学問の喜びここにあり 土居義岳『言葉と建築』

学生時代にはまったく興味のなかった建築というものにいつの間にか(本当は色々と書けばきりのない変遷があるのだけれど)興味が出て、これまでも色々と関連する本を読んだりしてきましたが、本書は久しぶりに建築という分野に限らず、エキサイティングな内容を持っていました。一言で言えば、学問をするということの初元の喜びを思い出させてくれるというか、それくらい言い切っても良いと思える良書です。

とにかく「言葉」と「建築」との関係について歴史を掘り起こし、丁寧に「言葉」についてしまった手垢を洗い落とし、今ではすっかり自明と思われる関係性の根幹を問い直していく。筆者もあとがきで述べているように優れてフーコー的な態度を建築批評という分野で縦横無尽に活躍させています。たとえば「空間」という言葉、「様式」という言葉、日本対西洋という図式、ヘーゲル的な思考の枠組み……こういった批評のための道具立てを、それを自明の概念とせずに、「なぜぼくたちはこの言葉を使ってこのことについて述べるようになったのか?」としつこく何度も問い直していきます。

思えば、西洋からの輸入学問であれば、まずはそこで語られる言葉そのものが日本にはない概念だから、言葉そのものについて定義やそれを使うようになった背景を問いただしていくことが、人文系学問の存在意義であるようにも思います。流行のちょっとコムズカシイ学術的隠語を散りばめて「批評の新たな地平を切り開いた!」なんて言われる「高度」で「難解」な文章も、これはこれで言葉の新しい組み合わせを発見するという意味で面白いものはありますが、学問特有の泥臭さとは別次元の、各作家のテクニックの競い合いであるとも言えます。

むしろそういうスマートさよりも、「広場、という言葉は欧米の都市論ではこれこれこうで、日本でこの言葉がタームとして定着してきたのは広辞苑の第◯版でようやく建築学的な意味での説明が付加されているところからすれば…」と愚直なまでに過去を解きほぐしていく丁寧な作業こそが尊いし、読者としてこれを読み進めることで同じプロセスを再現することができます。
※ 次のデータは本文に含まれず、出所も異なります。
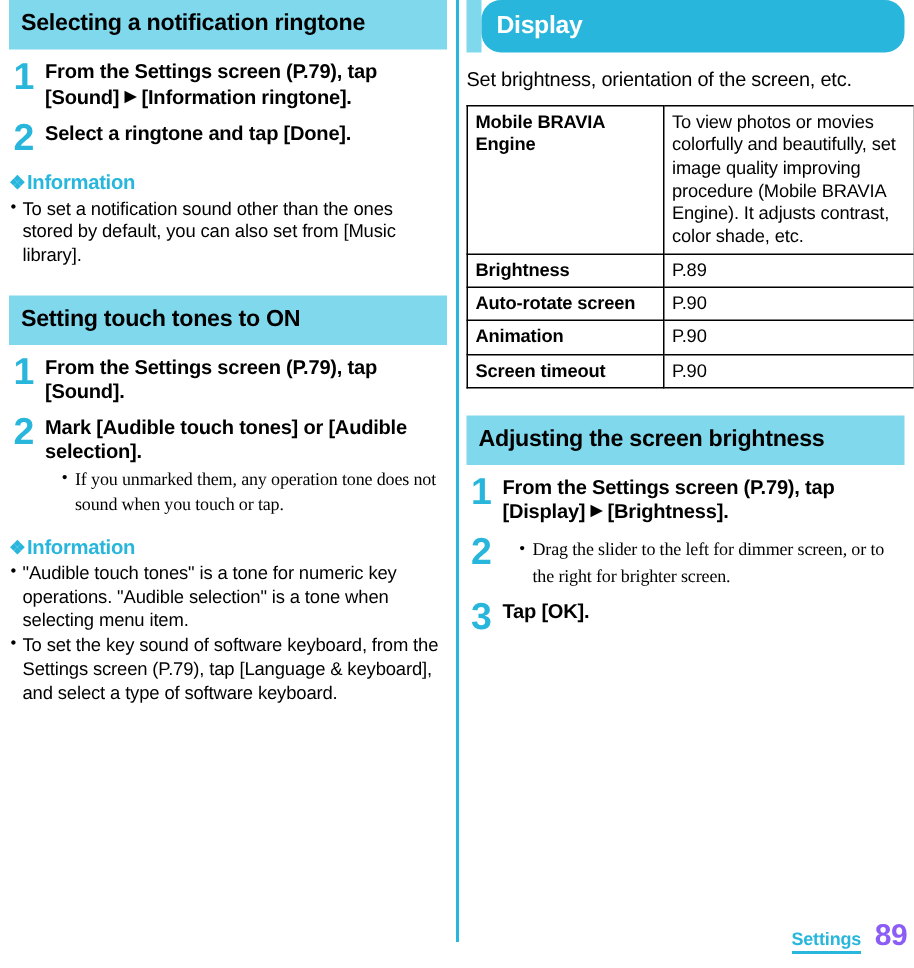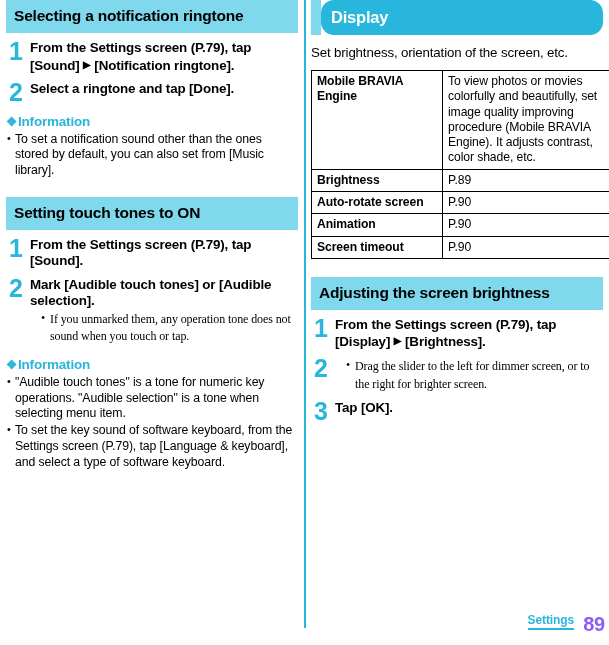--- a/index.html
+++ b/index.html
@@ -215,7 +215,7 @@
     <div class="step">
       <div class="step-num">1</div>
       <div class="step-body">
-        <div class="step-title"><span>From the Settings screen (P.79), tap [Sound] </span><span class="tri">▶</span><span> [Notification ringtone].</span></div>
+        <div class="step-title"><span>From the Settings screen (P.79), tap [Sound] </span><span class="tri">▶</span><span> [Information ringtone].</span></div>
       </div>
     </div>
 

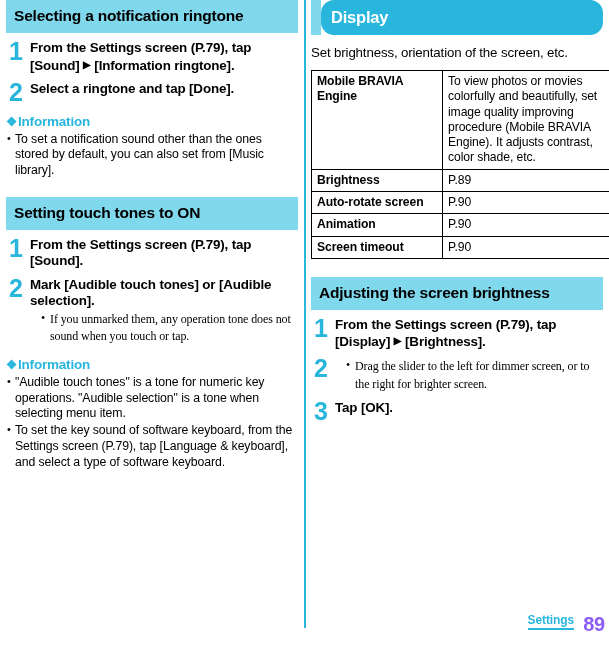--- a/index.html
+++ b/index.html
@@ -183,7 +183,7 @@
     right: 4px;
     bottom: 9px;
     display: flex;
-    align-items: flex-start;
+    align-items: flex-end;
     gap: 9px;
   }
   .footer-tab {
今では自明のものとして扱われている物事の根源を問うことによって手垢にまみれた言葉たちも息を吹き返すし、使うこちらとしても自覚的ならざるを得なくなります。

たとえば自転車の乗り方のように、一度体に染み付いてしまった事柄をあらためて問い直し言語化することによって=意識化することによって、今までスムースに行っていてことが急にぎくしゃくとしてしまうかもしれません。でももう一度、小学生に自転車の乗り方を説明するように自己に対してフィードバックをし、その上でペダルを漕ぎなおす。その時に見える風景というのは、まるで同じようでありながらまるで違った意味をもう一度持ち直すのだと思うのです。